Any deal for Mainz striker Muto might prove similarly difficult to complete in mid-season at a time when selling clubs will struggle to find reasonably priced replacements. The Japan international only arrived in the Bundesliga from FC Tokyo for a fee in the region of £3 million at the start of the summer having netted 24 goals in 54 games in the J1 League and 10 in 17 in the 2015 top-flight season in Japan.

Since joining Mainz, Muto has scored seven goals in 16 starts and has won great acclaim from Bundesliga commentators such as ESPN’s Nick Dorrington who have praised the 23-year-old’s relentless work ethic, pace, positional intelligence and technical quality.

“Muto is a bright, quick and persistent forward who consistently looks to unbalance opposition defences with his incisive dribbling, movement and combination play”, Dorrington wrote after the Japan forward hit a hat-trick in a 3–3 draw against FC Augsburg at the end of October.

“He has a good knack of getting himself into goalscoring positions inside the penalty area and displays a competitive edge. Indeed, there are shades of Barcelona’s Luis Suarez in his relentless pursuit of penetration.”

Again, it is obvious that these attributes would benefit a static and unimaginative United attack, but while Mainz might be less well placed than Southampton to resist a big bid for their prized attacking asset, there are no guarantees that Muto would be prepared to relocate to Manchester in January.

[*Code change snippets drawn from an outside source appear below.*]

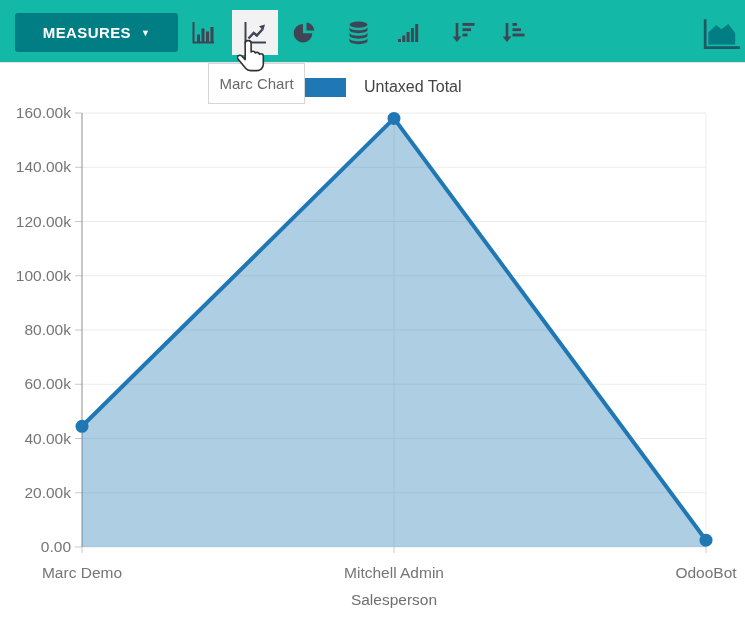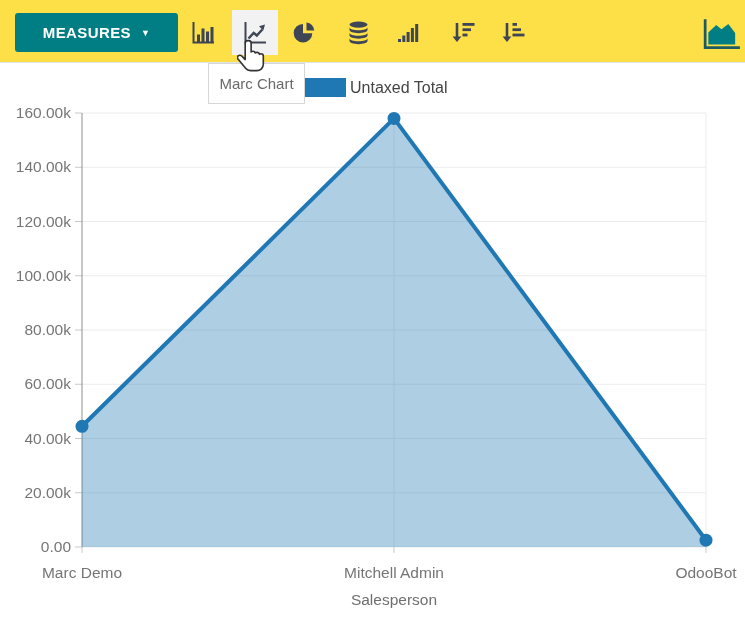--- a/index.html
+++ b/index.html
@@ -8,7 +8,7 @@
 
   
   .toolbar{position:absolute;top:0;left:0;width:745px;height:62px;
-           background:#fde047;border-bottom:1px solid #e4e4e4;z-index:2;}
+           background:#14b8a6;border-bottom:1px solid #e4e4e4;z-index:2;}
   .btn-measures{position:absolute;left:15px;top:13px;width:163px;height:39px;
            background:var(--primary);color:#fff;font-weight:bold;font-size:15px;
            letter-spacing:.4px;border:none;border-radius:3px;cursor:pointer;

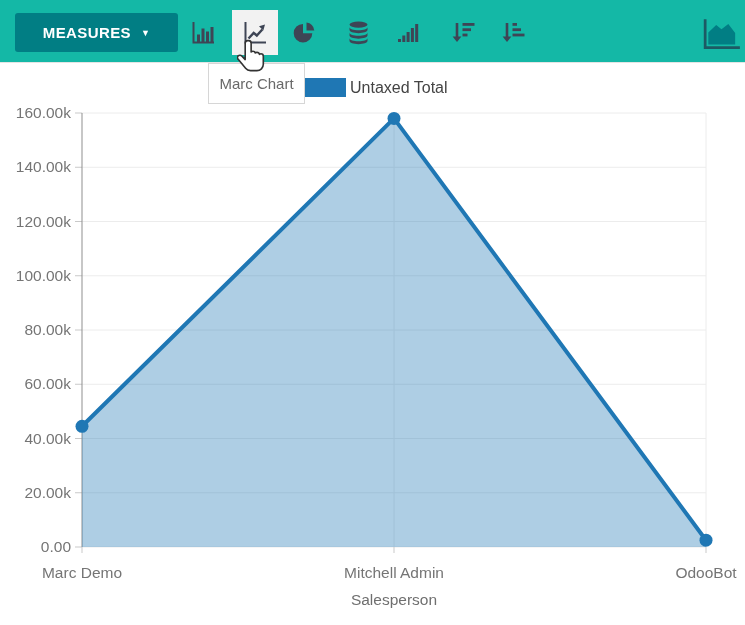--- a/index.html
+++ b/index.html
@@ -34,7 +34,7 @@
 
   
   .legend{position:absolute;left:303px;top:78px;z-index:3;display:flex;
-          align-items:center;gap:4px;cursor:pointer;}
+          align-items:flex-start;gap:18px;cursor:pointer;}
   .legend-swatch{width:43px;height:19px;}
   .legend-label{font-size:16px;color:#444;}
 

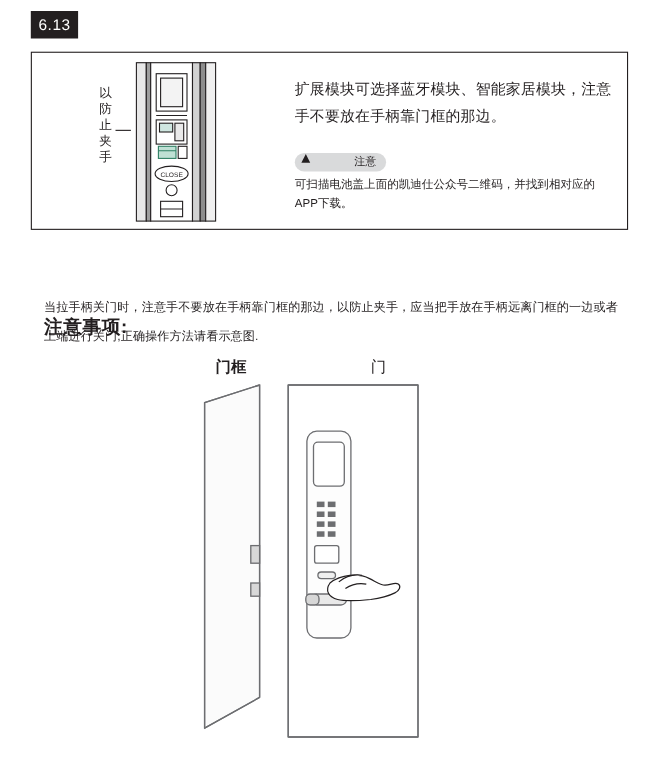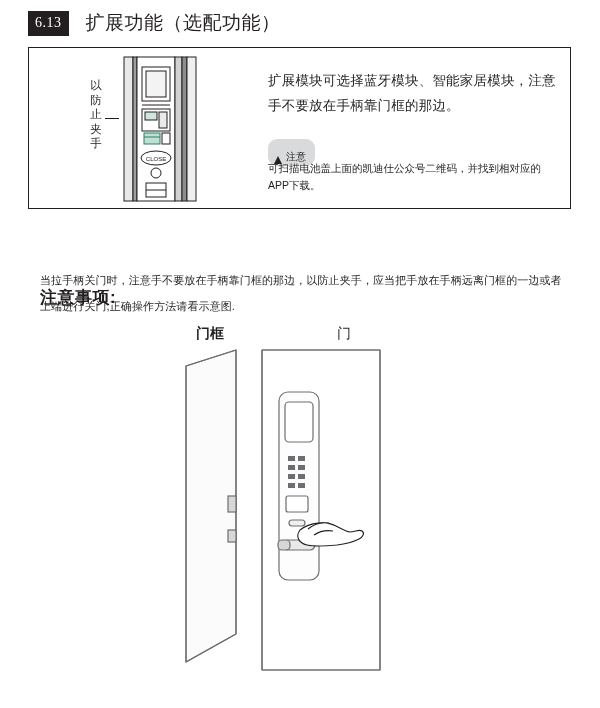--- a/index.html
+++ b/index.html
@@ -22,8 +22,6 @@
     left: 28px;
     top: 10px;
     display: flex;
-    align-items: center;
-    font-family: Liberation Serif, serif;
   }
   .section-num {
     background: #231f20;

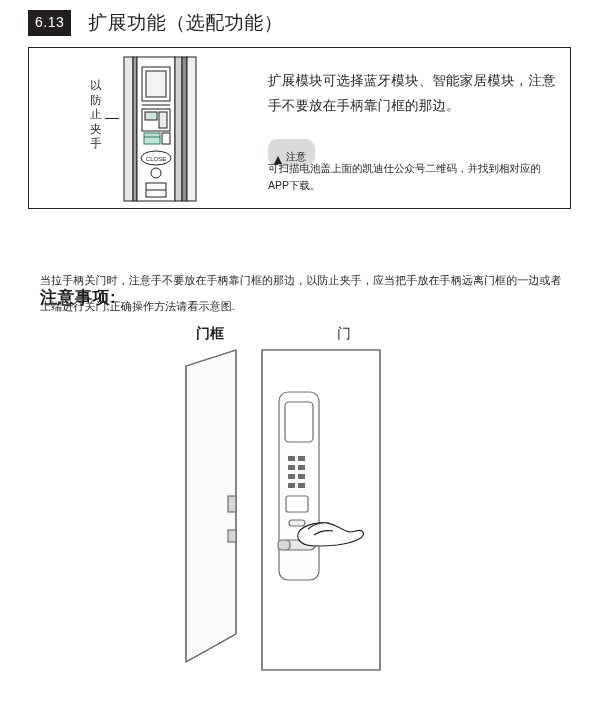--- a/index.html
+++ b/index.html
@@ -170,7 +170,6 @@
 
 <div class="section-head">
   <span class="section-num">6.13</span>
-  <span class="section-title">扩展功能（选配功能）</span>
 </div>
 
 <div class="panel"></div>

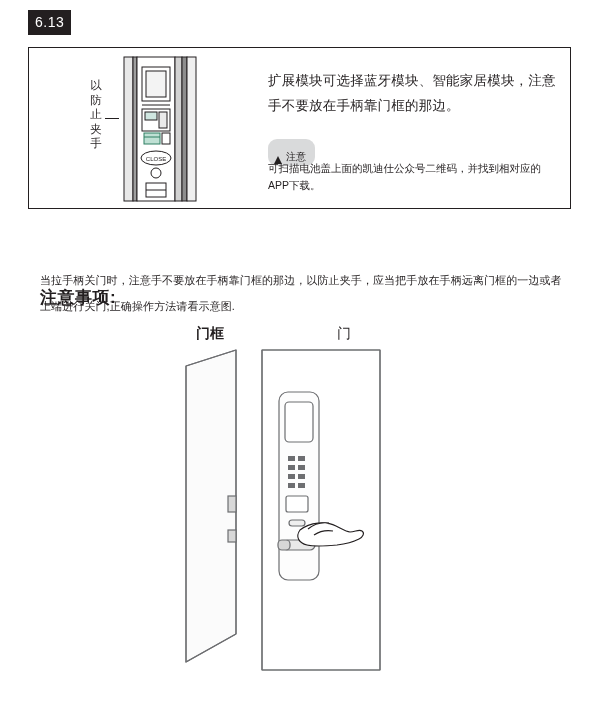--- a/index.html
+++ b/index.html
@@ -94,12 +94,13 @@
     left: 268px;
     top: 139px;
     display: flex;
-    align-items: flex-end;
+    align-items: flex-start;
     background: #d9dadb;
     border-radius: 9px;
-    padding: 11px 9px 2px 6px;
+    padding: 1px 9px 2px 6px;
     font-size: 10px;
     color: #231f20;
+    gap: 36px;
   }
   .note-badge .tri {
     width: 0;

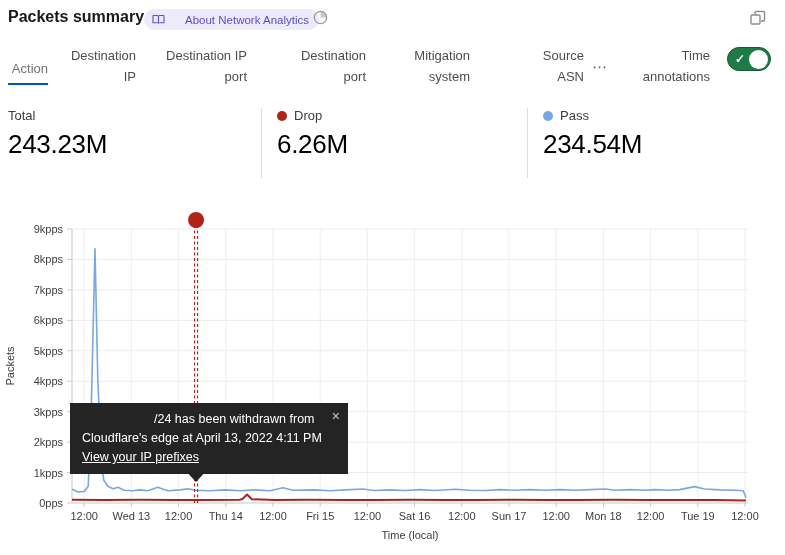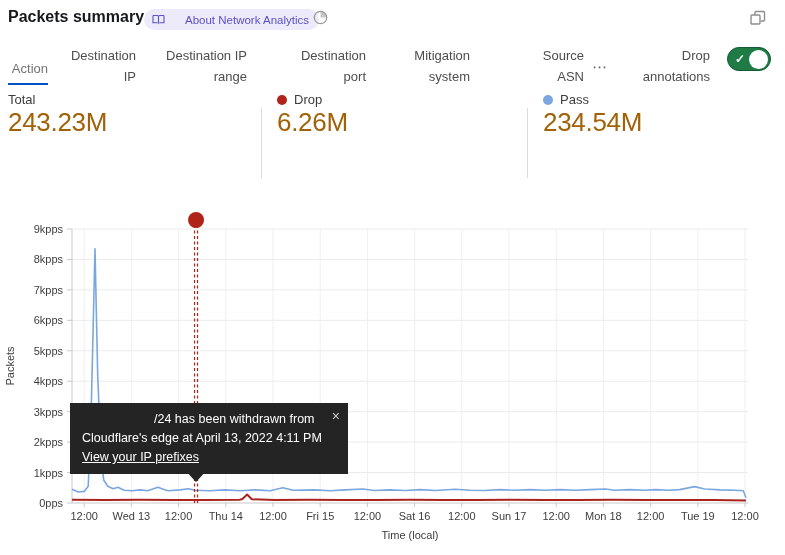--- a/index.html
+++ b/index.html
@@ -71,7 +71,7 @@
 
   <div class="tab single active" style="left:8px">Action</div>
   <div class="tab" style="left:64px;  width:72px">Destination IP</div>
-  <div class="tab" style="left:155px; width:92px">Destination IP range</div>
+  <div class="tab" style="left:155px; width:92px">Destination IP port</div>
   <div class="tab" style="left:288px; width:78px">Destination port</div>
   <div class="tab" style="left:398px; width:72px">Mitigation system</div>
   <div class="tab" style="left:532px; width:52px">Source ASN</div>

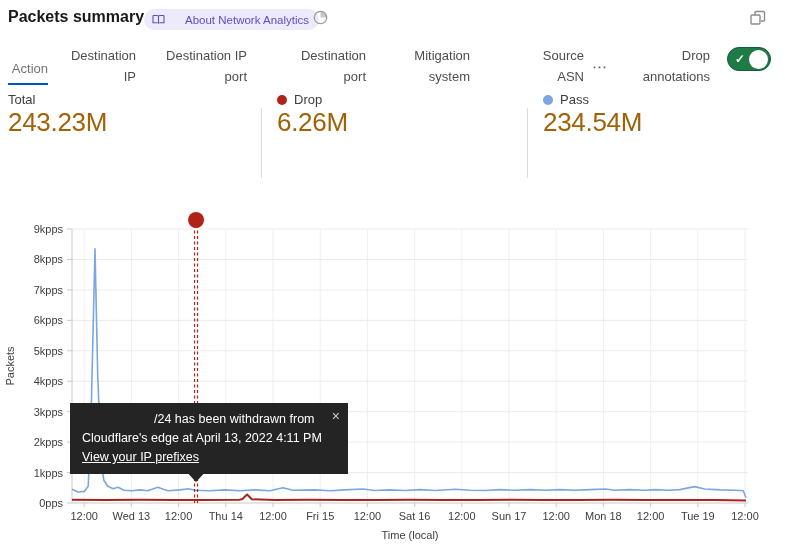--- a/index.html
+++ b/index.html
@@ -76,7 +76,7 @@
   <div class="tab" style="left:398px; width:72px">Mitigation system</div>
   <div class="tab" style="left:532px; width:52px">Source ASN</div>
   <div class="more-btn">⋯</div>
-  <div class="tab" style="left:620px; width:90px">Drop annotations</div>
+  <div class="tab" style="left:620px; width:90px">Time annotations</div>
   <div class="toggle">
     <span class="check">✓</span>
     <span class="knob"></span>

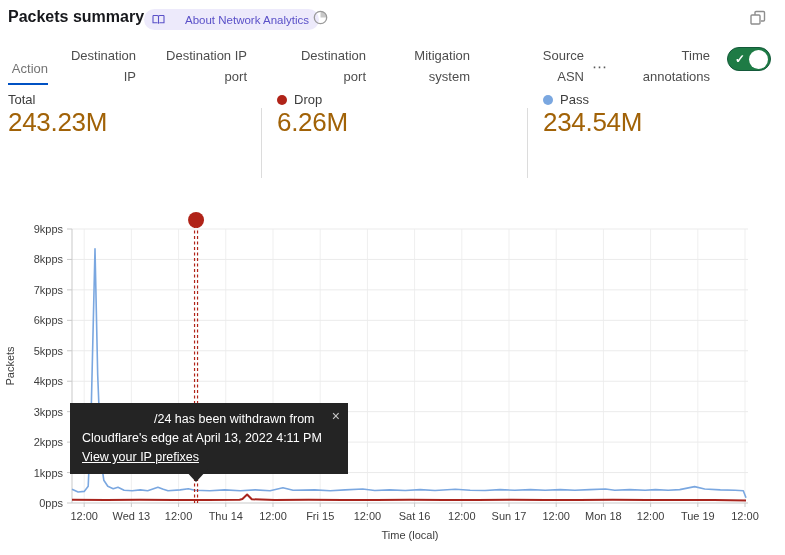--- a/index.html
+++ b/index.html
@@ -27,7 +27,7 @@
   .toggle .knob { position:absolute; right:2px; top:1.5px; width:19px; height:19px; border-radius:50%; background:#fff; }
 
   
-  .stat { position:absolute; top:92px; }
+  .stat { position:absolute; top:108px; }
   .stat .lbl-row { display:flex; align-items:center; gap:7px; font-size:13px; color:#3d3d3d; }
   .stat .dot { width:10px; height:10px; border-radius:50%; }
   .stat .val { font-size:26px; color:#a16207; letter-spacing:-0.3px; }

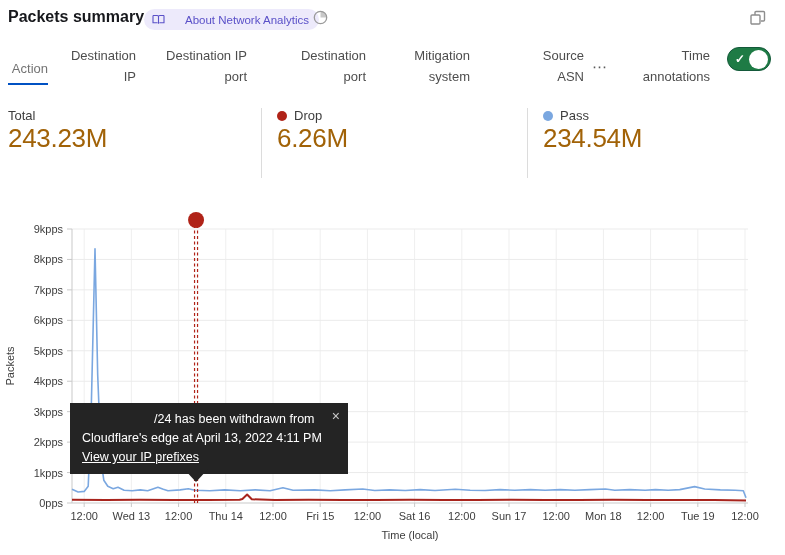--- a/index.html
+++ b/index.html
@@ -30,7 +30,7 @@
   .stat { position:absolute; top:108px; }
   .stat .lbl-row { display:flex; align-items:center; gap:7px; font-size:13px; color:#3d3d3d; }
   .stat .dot { width:10px; height:10px; border-radius:50%; }
-  .stat .val { font-size:26px; color:#a16207; letter-spacing:-0.3px; }
+  .stat .val { margin-top:6px; font-size:26px; color:#000000; letter-spacing:-0.3px; }
   .stat-div { position:absolute; top:108px; width:1px; height:70px; background:#dcdcdc; }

The forward turned down the opportunity to join Chelsea last summer in order to guarantee himself first-team football in Germany and time to acclimatize to Europe away from the pressure of the Premier League. Inevitably this decision would have necessitated Muto taking a pay cut and it seems is clear, therefore, that the player is well advised and confident enough in his ability to offset financial gain in the short-term in the interests of maximizing his potential as a footballer.

If Muto continues to develop as he has done since breaking into the FC Tokyo first-team, one can be sure that he will never have to worry about money for the rest of his life and it seems conceivable that the forward might prefer to put off any move to England, at least until the end of the season in order to gain more experience at Mainz and repay the club for the faith that they showed in putting him straight into the first team.

Both Mane and Muto will be hard gets for United in January, and while both are footballers of huge potential, neither is the finished product. It is difficult, therefore, to envisage either player kick-starting Van Gaal’s title push in the middle of difficult season, especially when the Manchester club’s attacking setup mitigates against the kind of freedom of movement that Mane and Muto thrive on.